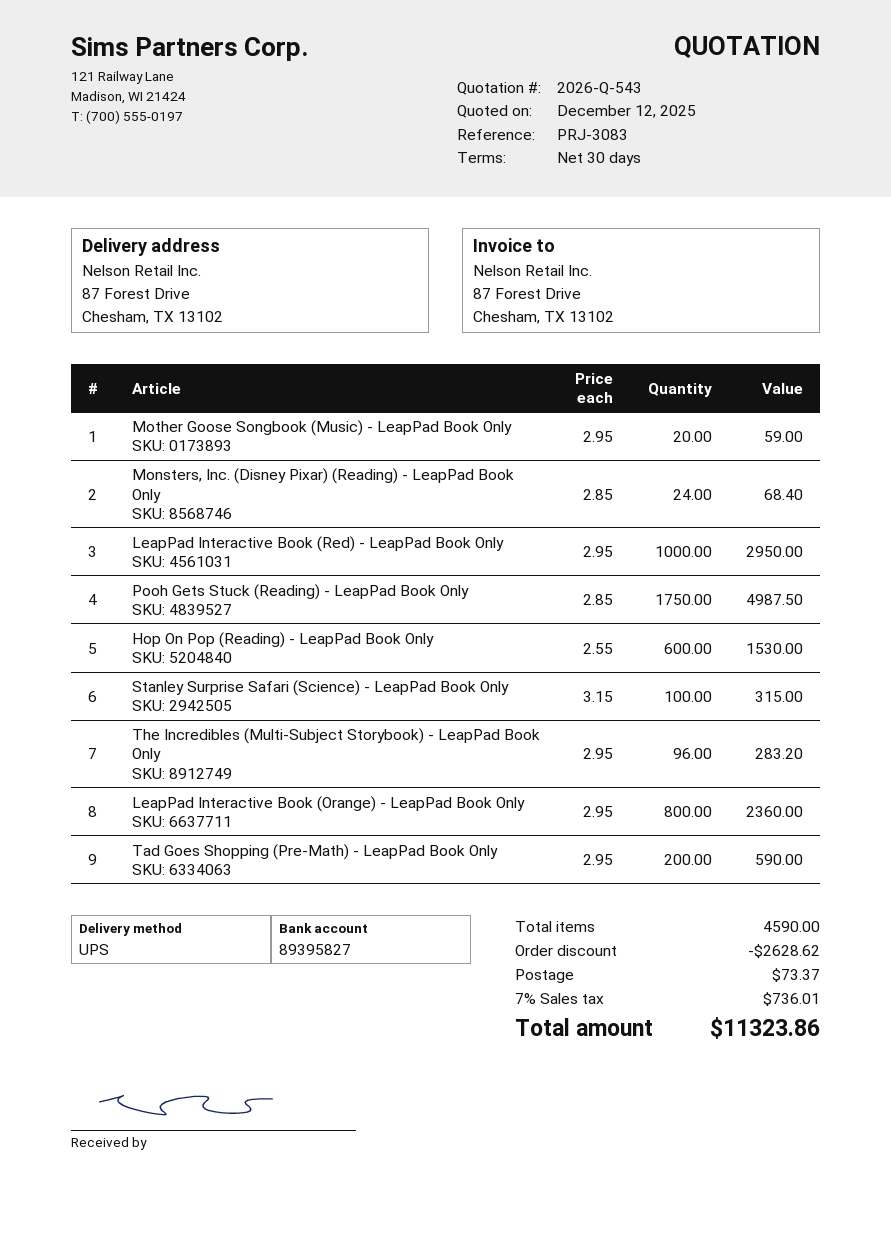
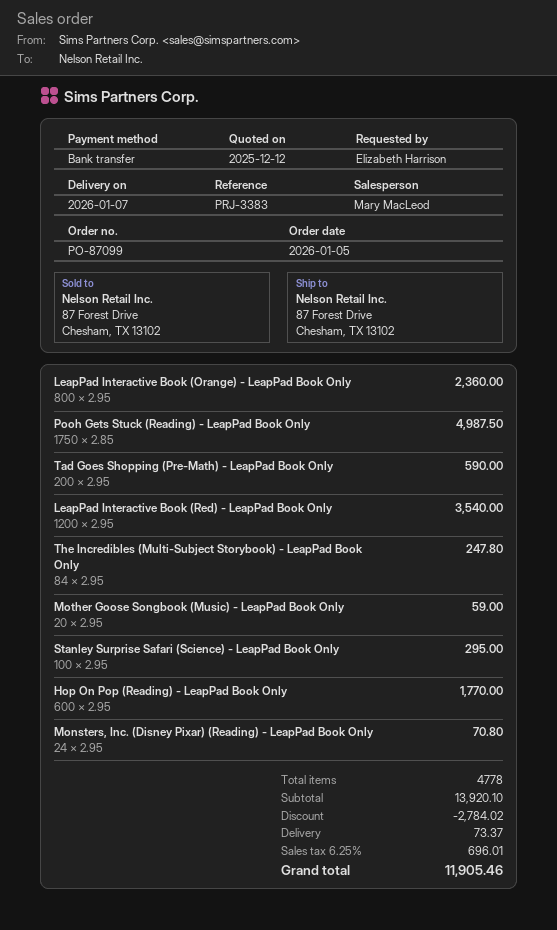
reference: PRJ-3083 -> PRJ-3383
Monsters, Inc. (Disney Pixar) (Reading) - LeapPad Book Only: 24 x 2.85 = 68.40 -> 24 x 2.95 = 70.80
LeapPad Interactive Book (Red) - LeapPad Book Only: 1000 x 2.95 = 2950.00 -> 1200 x 2.95 = 3540.00
Hop On Pop (Reading) - LeapPad Book Only: 600 x 2.55 = 1530.00 -> 600 x 2.95 = 1770.00
Stanley Surprise Safari (Science) - LeapPad Book Only: 100 x 3.15 = 315.00 -> 100 x 2.95 = 295.00
The Incredibles (Multi-Subject Storybook) - LeapPad Book Only: 96 x 2.95 = 283.20 -> 84 x 2.95 = 247.80
total quantity: 4590 -> 4778
discount: 2628.62 -> 2784.02
tax: 7% = 736.01 -> 6.25% = 696.01
total: 11323.86 -> 11905.46

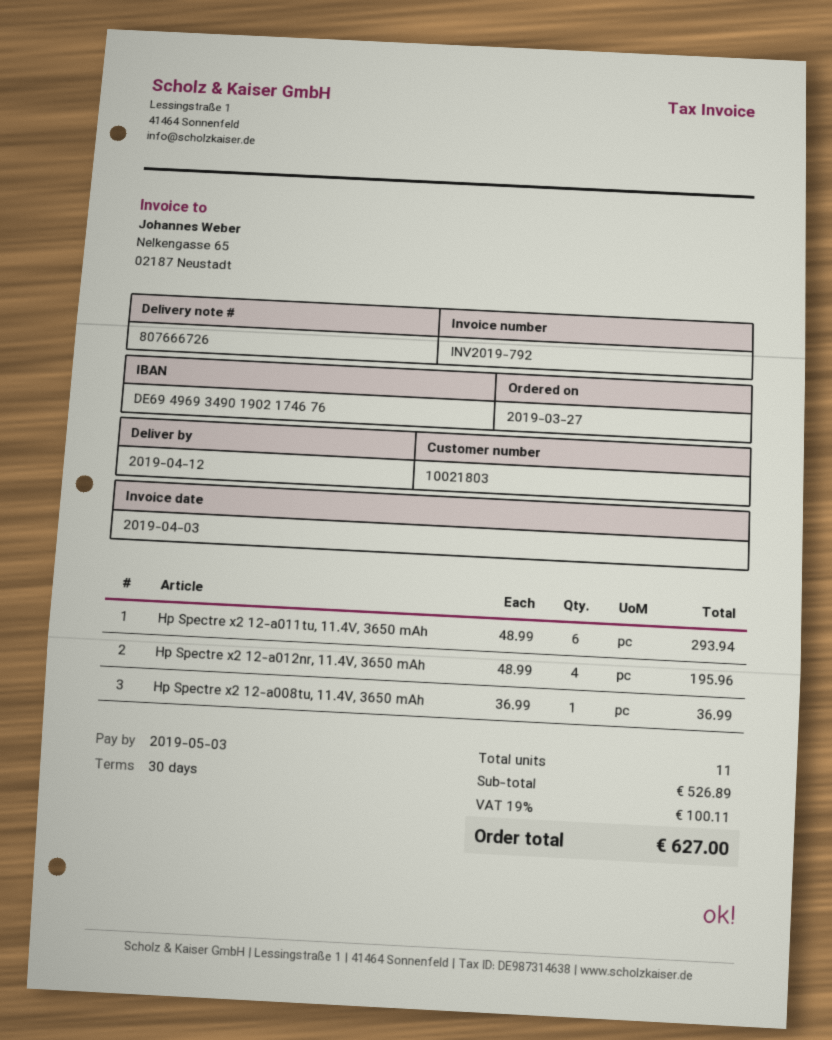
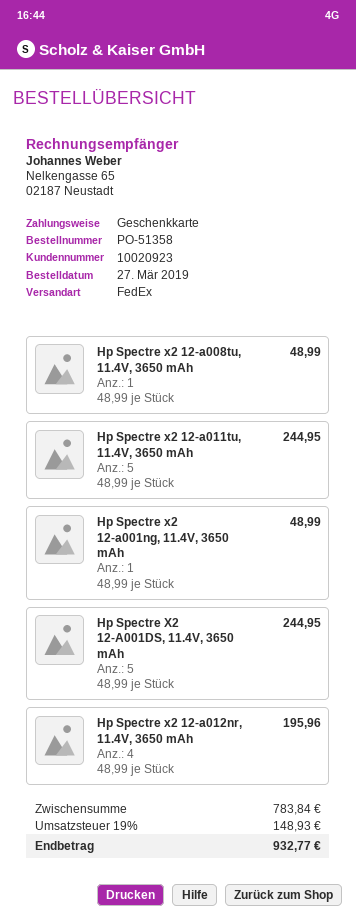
customer number: 10021803 -> 10020923
Hp Spectre x2 12-a011tu, 11.4V, 3650 mAh: 6 x 48.99 = 293.94 -> 5 x 48.99 = 244.95
Hp Spectre x2 12-a008tu, 11.4V, 3650 mAh: 1 x 36.99 = 36.99 -> 1 x 48.99 = 48.99
Hp Spectre x2 12-a001ng, 11.4V, 3650 mAh: none -> 1 x 48.99 = 48.99
Hp Spectre X2 12-A001DS, 11.4V, 3650 mAh: none -> 5 x 48.99 = 244.95
subtotal: 526.89 -> 783.84
tax: 19% = 100.11 -> 19% = 148.93
total: 627.00 -> 932.77

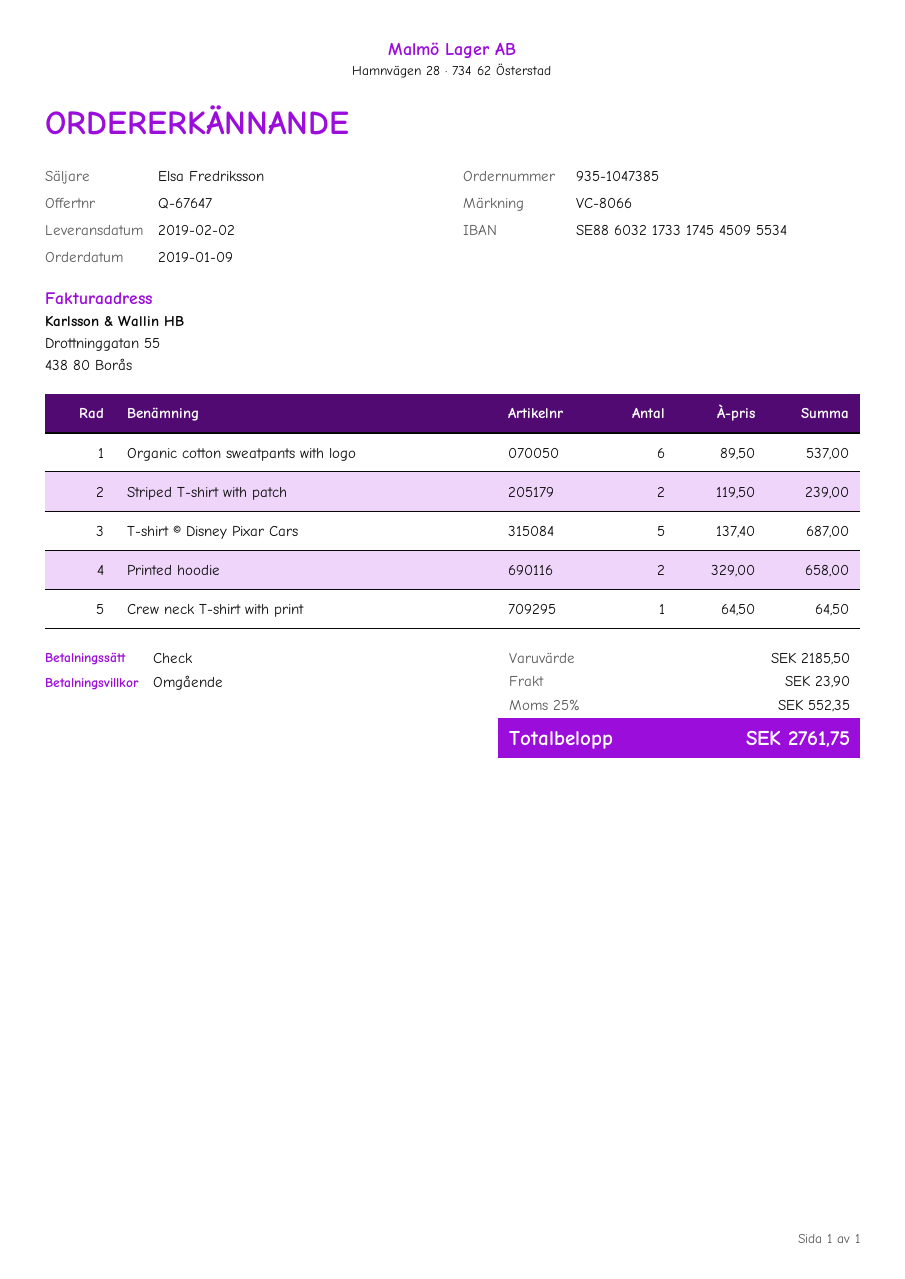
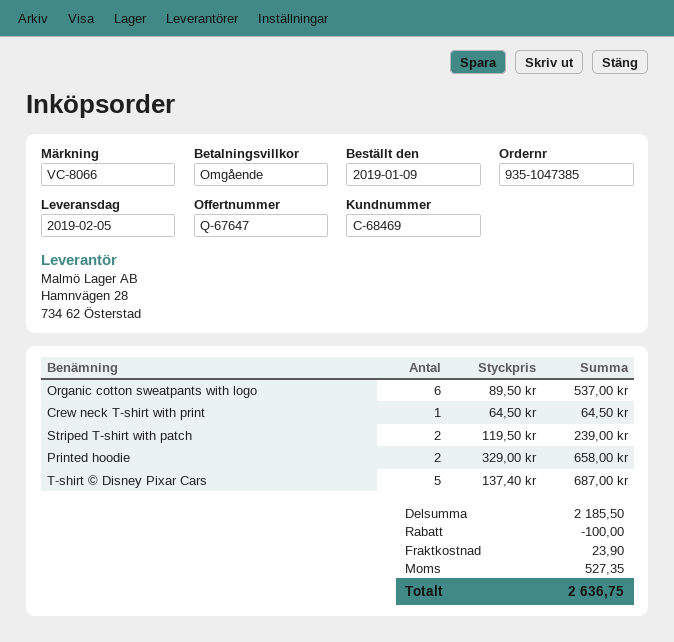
delivery date: 2019-02-02 -> 2019-02-05
discount: none -> 100.00
tax: 552.35 -> 527.35
total: 2761.75 -> 2636.75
====
▶ [Exercise]: The answer must consist of the entries above, reproduced word for word, without any pictures.

▶ [Answer]:
reference: PRJ-3083 -> PRJ-3383
Monsters, Inc. (Disney Pixar) (Reading) - LeapPad Book Only: 24 x 2.85 = 68.40 -> 24 x 2.95 = 70.80
LeapPad Interactive Book (Red) - LeapPad Book Only: 1000 x 2.95 = 2950.00 -> 1200 x 2.95 = 3540.00
Hop On Pop (Reading) - LeapPad Book Only: 600 x 2.55 = 1530.00 -> 600 x 2.95 = 1770.00
Stanley Surprise Safari (Science) - LeapPad Book Only: 100 x 3.15 = 315.00 -> 100 x 2.95 = 295.00
The Incredibles (Multi-Subject Storybook) - LeapPad Book Only: 96 x 2.95 = 283.20 -> 84 x 2.95 = 247.80
total quantity: 4590 -> 4778
discount: 2628.62 -> 2784.02
tax: 7% = 736.01 -> 6.25% = 696.01
total: 11323.86 -> 11905.46

customer number: 10021803 -> 10020923
Hp Spectre x2 12-a011tu, 11.4V, 3650 mAh: 6 x 48.99 = 293.94 -> 5 x 48.99 = 244.95
Hp Spectre x2 12-a008tu, 11.4V, 3650 mAh: 1 x 36.99 = 36.99 -> 1 x 48.99 = 48.99
Hp Spectre x2 12-a001ng, 11.4V, 3650 mAh: none -> 1 x 48.99 = 48.99
Hp Spectre X2 12-A001DS, 11.4V, 3650 mAh: none -> 5 x 48.99 = 244.95
subtotal: 526.89 -> 783.84
tax: 19% = 100.11 -> 19% = 148.93
total: 627.00 -> 932.77

delivery date: 2019-02-02 -> 2019-02-05
discount: none -> 100.00
tax: 552.35 -> 527.35
total: 2761.75 -> 2636.75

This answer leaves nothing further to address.